Nas jornadas de junho já havia ficado patente o charme que a violência dos black blocs exercia sobre uma esquerda nostálgica do período áureo do marxismo. É como se se tratasse de um recurso legítimo dos descontentes e revoltados contra o status quo, o "capitalismo", a "burguesia", os "conservadores" e a direita em geral. Tudo estaria justificado em nome da moralidade de um fim maior, que seria uma sociedade sem classes, chamada de socialismo ou comunismo. Quando a violência era mencionada, o objetivo era apenas denominar a ação policial mediante o recurso da força. O jogo ideologicamente encenado era o seguinte: a violência da extrema esquerda seria legítima e moralmente justificada, enquanto o uso da polícia para coibir essa violência seria ilegítimo e imoral. Mesmo máscaras chegaram a ser justificadas. Seria a estética de uma violência glamourizada.
A extrema esquerda, por exemplo, personificada no PSOL, que agora procura dissociar-se do assassinato do cinegrafista da Band, dizia há pouco tempo, na fala de seu secretário-geral: "Em tese, as táticas black bloc dispõem-se a proteger manifestações da sociedade civil contra ações truculentas das forças do Estado". E ainda completou: "Não nos parece que o conceito da tática black bloc seja algo retrógrado ou mesmo indesejável em essência e propósitos originais. É algo progressivo, politicamente moderno, trazido pelas mãos da dialética na História". Eis a "modernidade dialética" do assassinato, travestido de ato revolucionário.
Eis um discurso da Academia, que deveria ser um lugar de inteligência, o que não é, aliás, manifestamente o caso: "Ao chamar a atenção para os bancos, para as grandes marcas e para o Estado brasileiro, o Black Bloc resgata a atenção dos meios de comunicação e a redireciona para o sistema econômico e político que está na gênese da verdadeira violência da nossa sociedade". Eis, enfim, a violência revolucionária apresentada como moralmente legítima. O assassinato faz parte desse percurso!
Há uma mentalidade reinante que tende a justificar qualquer ato violento por razões de ordem pretensamente política, como se fosse válida a concepção marxista da luta de classes.

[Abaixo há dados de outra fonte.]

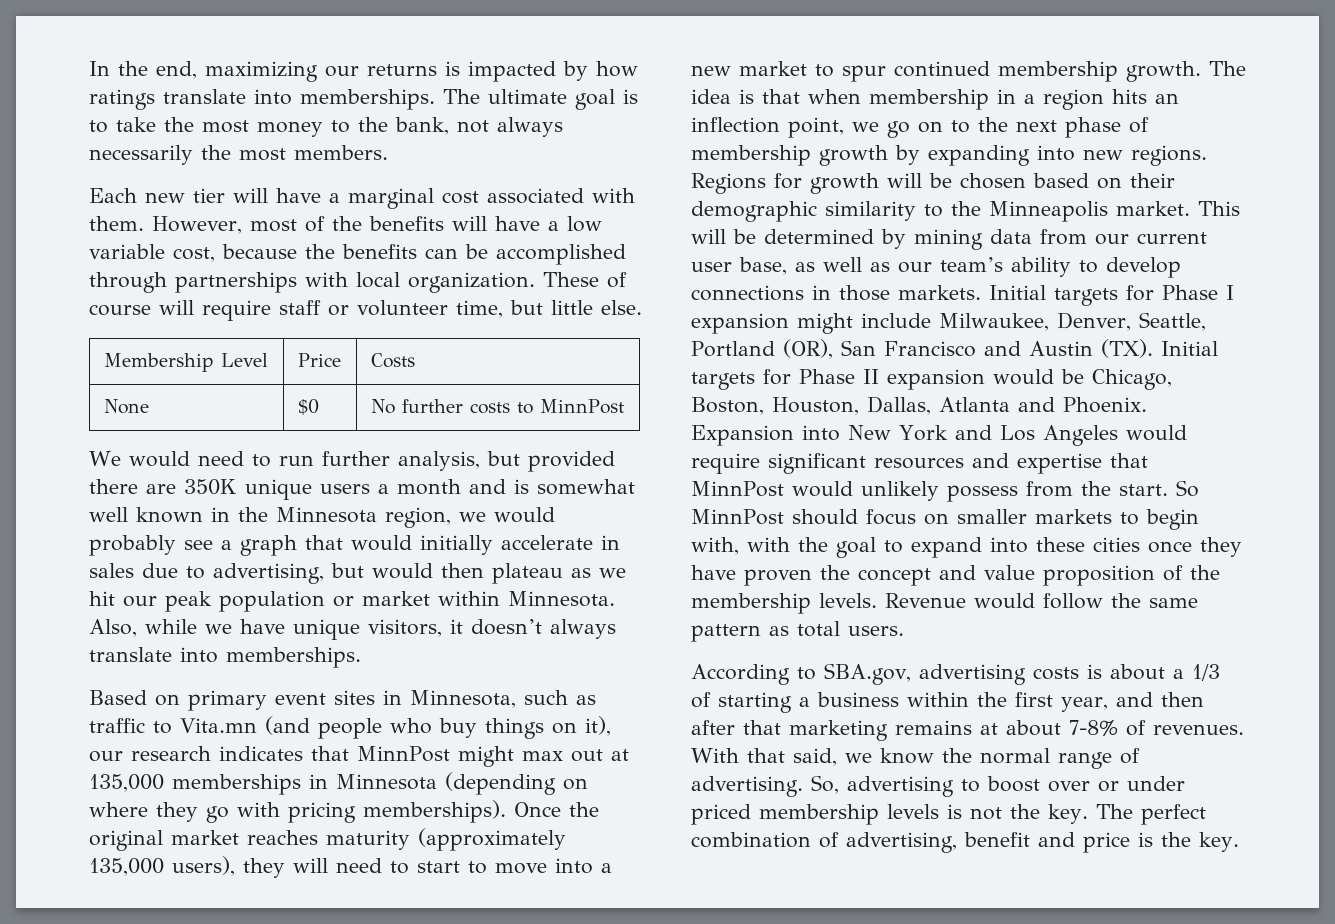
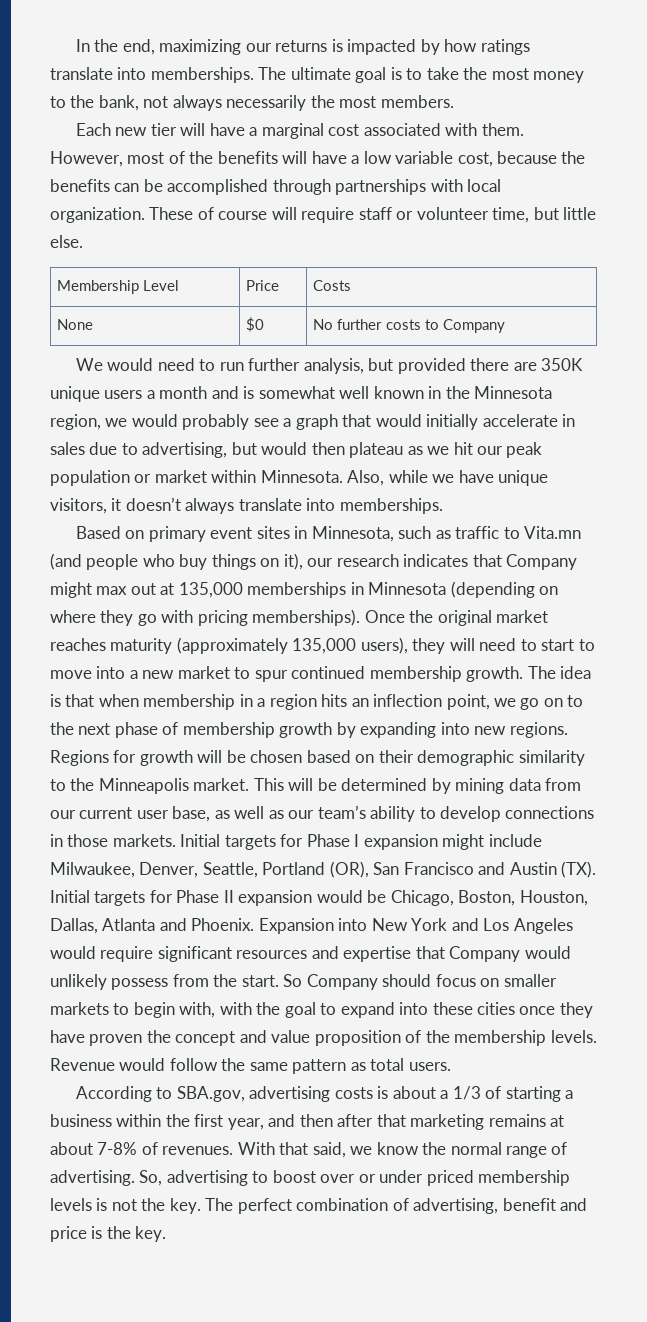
- None | $0 | No further costs to MinnPost
+ None | $0 | No further costs to Company
- Based on primary event sites in Minnesota, such as traffic to Vita.mn (and people who buy things on it), our research indicates that MinnPost might max out at 135,000 memberships in Minnesota (depending on where they go with pricing memberships).
+ Based on primary event sites in Minnesota, such as traffic to Vita.mn (and people who buy things on it), our research indicates that Company might max out at 135,000 memberships in Minnesota (depending on where they go with pricing memberships).
- Expansion into New York and Los Angeles would require significant resources and expertise that MinnPost would unlikely possess from the start.
+ Expansion into New York and Los Angeles would require significant resources and expertise that Company would unlikely possess from the start.
- So MinnPost should focus on smaller markets to begin with, with the goal to expand into these cities once they have proven the concept and value proposition of the membership levels.
+ So Company should focus on smaller markets to begin with, with the goal to expand into these cities once they have proven the concept and value proposition of the membership levels.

Os conflitos seriam estruturais por seu caráter de classe, de modo que qualquer ação que visasse a destruir o status quo capitalista seria legítima. A violência, nessa perspectiva, seria moralmente justificada. Há o que poderíamos chamar de um marxismo-leninismo difuso que se apresenta sob a forma do politicamente correto.
Segundo essa abordagem, a violência seria somente um meio da classe dominante visando a assegurar a exploração dos trabalhadores, sendo a polícia o seu instrumento. Note-se que, na grande maioria das notícias e análises, o foco esteve centrado na dita violência policial, como se o uso legítimo da força não fosse monopólio do Estado. Intencionalmente, a causa foi confundida com o efeito. O uso policial da força, reativo, foi tido como se fosse a causa. A violência causadora, a dos grupos de extrema esquerda, era tida por moralmente válida, sendo uma ferramenta legítima da luta política.
Uma vez que esses grupos conseguiram impor a sua visão, as forças policiais foram desmobilizadas. Passaram a observadoras das cenas de violência, não intervindo. A impunidade abriu o caminho para que a violência se generalizasse. Não mais contidos, os grupos de extrema esquerda passaram a aumentar o grau de violência. As autoridades públicas, nesse sentido, têm também a sua parcela de responsabilidade.
*Denis Lerrer Rosenfield é professor de Filosofia na UFRGS.